Noah: Chrome extension.

Sasha: Get / download your data. Have people submit it. Would throw out: what does that fair alogirhm look like? What are you left with if you get rid of biases?

Jonah: Like-only input is very thing.

Aman: Makes a difference what you're optimizing for. Likes is different from optimizing for information about a subject. e.g. vs. agreement. But likes are low hanging fruit and it's a business decision.

Laura: Have you considered and does exact opposite of what facebook does? Feed you something that's the opposite of what you believe. Yu'd need to opt in but some awareness could be useful.

Sasha: ...

Michael: It's also about facts. E.g. the president is from Kenya.

Aman: Misinformation and filter bubbles are seprate issues. Ideally.

Noah: And you need an arbiter of truth in that situation.

Jonah: Is fact checking am odel that helps? Is that a model that scales up?

Sasha: See a little meter.

David: Google's fact check metadata

Michael: Needing institutions. Flagging certain groups/people. But that goes back to not having faith in those organizations.

Cathy: Fundamentally about trust. How much does fact-checking work if people don't trust fact-checking? How do you build that?

Aman: Right fact checker.

Sasha: Coalition/partnerships e.g. right wing and left wing media

Jonah: Has 4th estate lost trust?

Noah: fundamental thing we're seeing with social media and internet is leveling of trust/status between indivudals and institutions. It's a more equal playing field.

Michael: Comes back to trust. There's a safe place for people to go. Feels safe to go to FB. Can post with condifence and anonymity.

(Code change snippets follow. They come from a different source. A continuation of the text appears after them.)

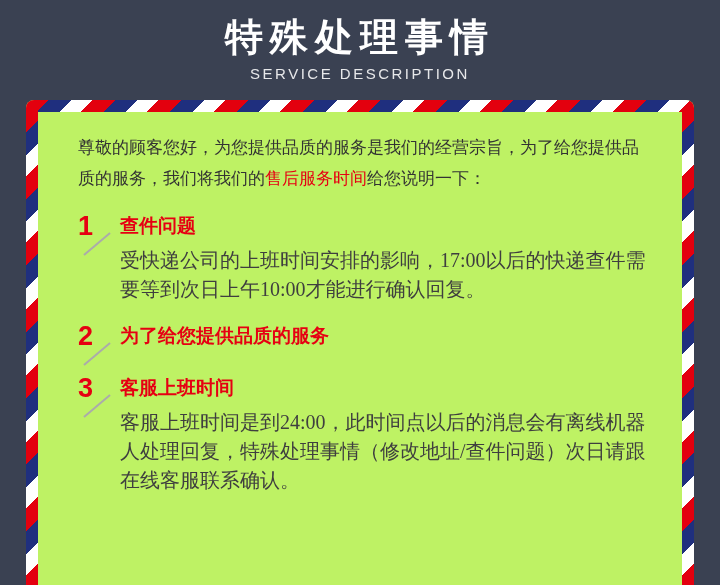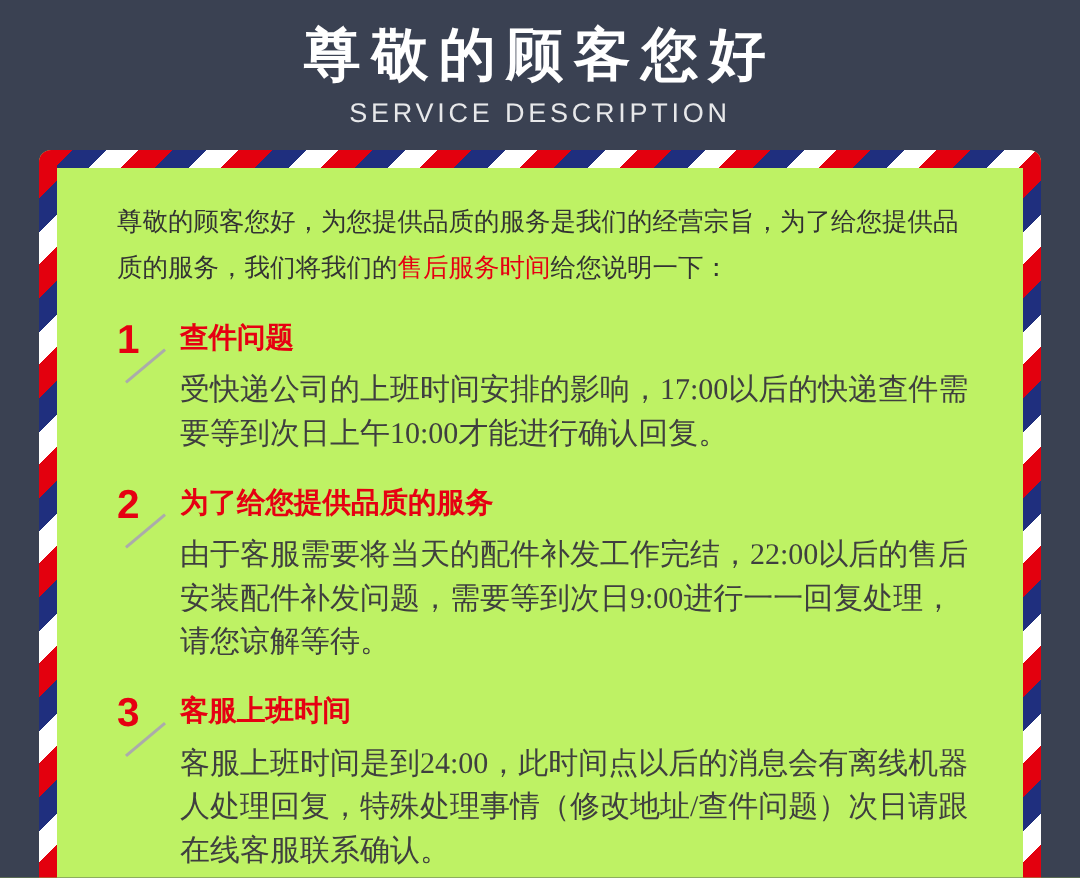"尊敬的顾客您好" div.header-title { text: 尊敬的顾客您好 -> 特殊处理事情 }
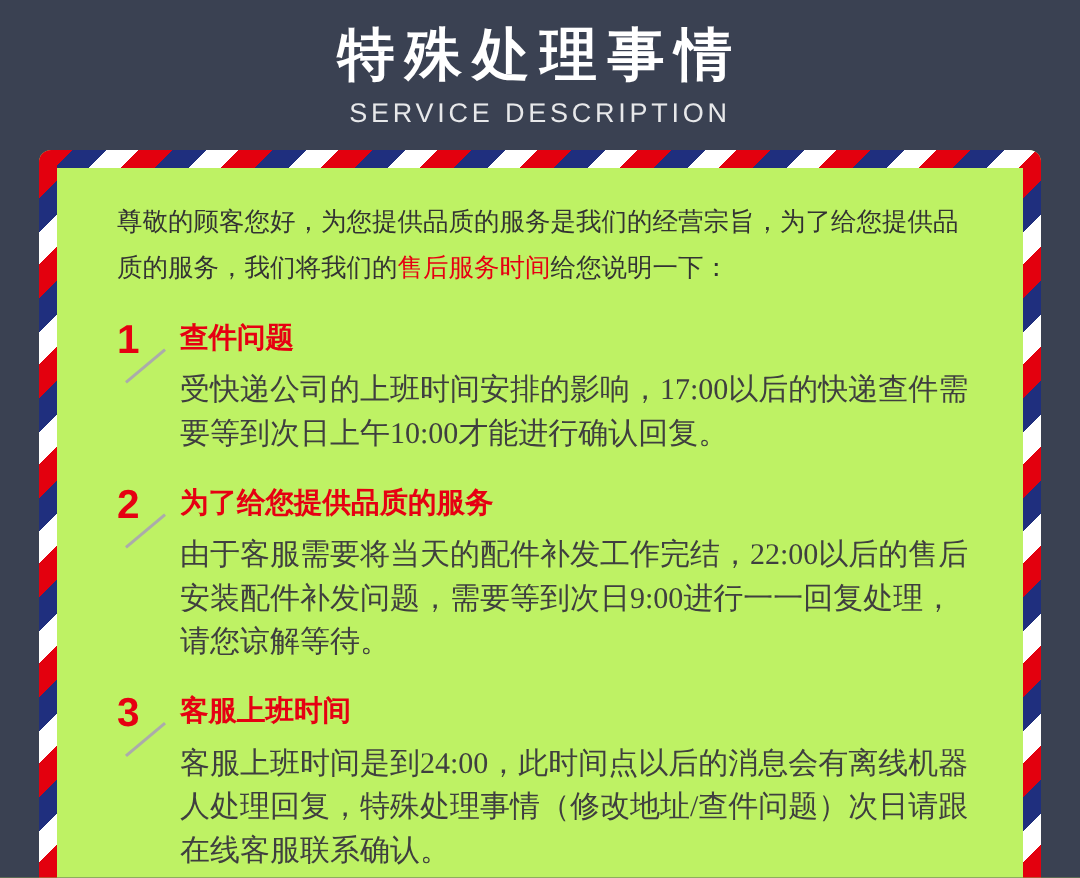"SERVICE DESCRIPTION" .header-subtitle { font-size: 18px -> 15px }
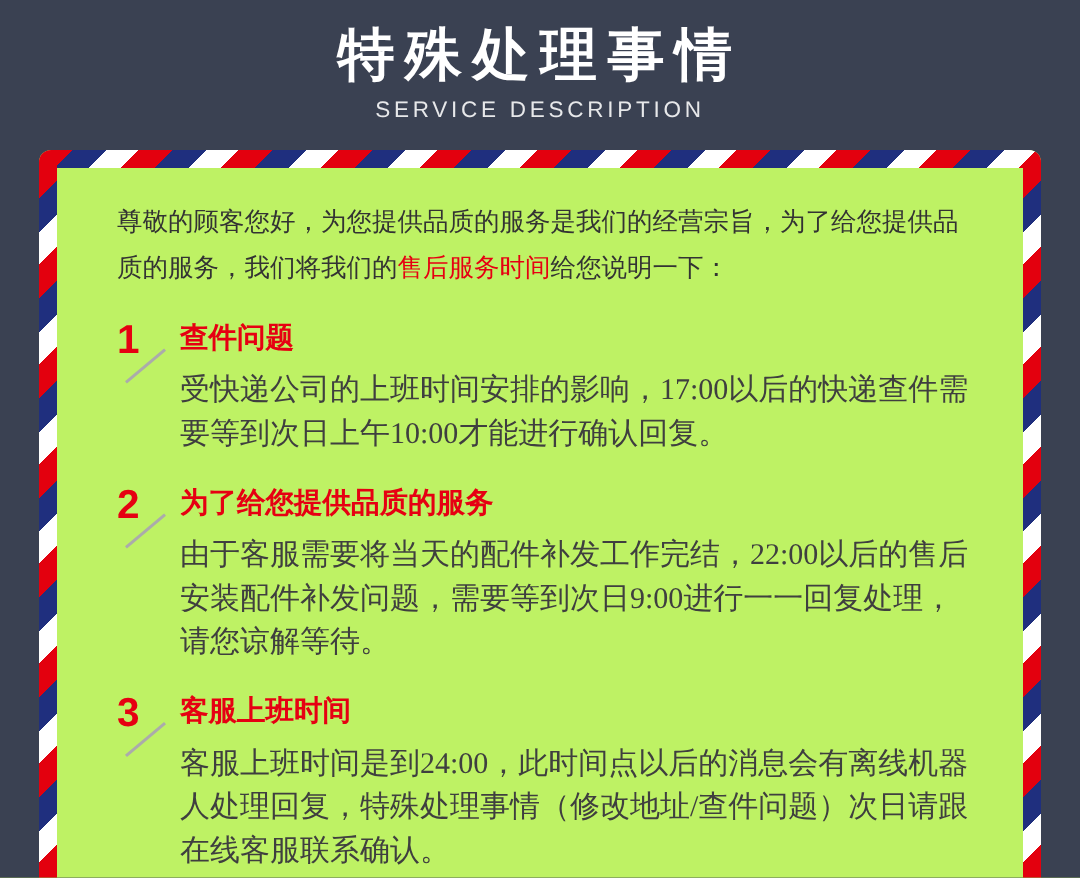"由于客服需要将当天的配件补发工作完结，22:00以后的售后安装配件补发问题，需要" p.item-body { html: <p>由于客服需要将当天的配件补发工作完结，22:00以后的售后安装配件补发问题，需要等到次日9:00进行一一回复处理，请您谅解等待。</p> -> none }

Jonah: Question fo algorithmic transparency. Transparency is how we build trust in institutions.

Sasha: ??

Aman: algos and machine learnings has made that very difficult. How can independent orgs review algos? That's not been feasible. Inputs and outputs... we can't dissect but we can see inputs and outputs. What are regulatory orgs? What expertise do they have? Esp compared to FB (the experts).

The world isn't really trusting experts anymore.

Sasha: There is more scholarship in this area. Who designed? How is it biased?

Noah: Haven't talked about media literacy at all yet. Are efforts in that direction successful?

Sasha: Next thing you know we need to be investing public education.

Jonah: Hoping we'd get to is how do we build movements in an echo chamber? Clients are speaking to bubbles. Media literacy for communications professionals in movements. Produce two sets of content with different.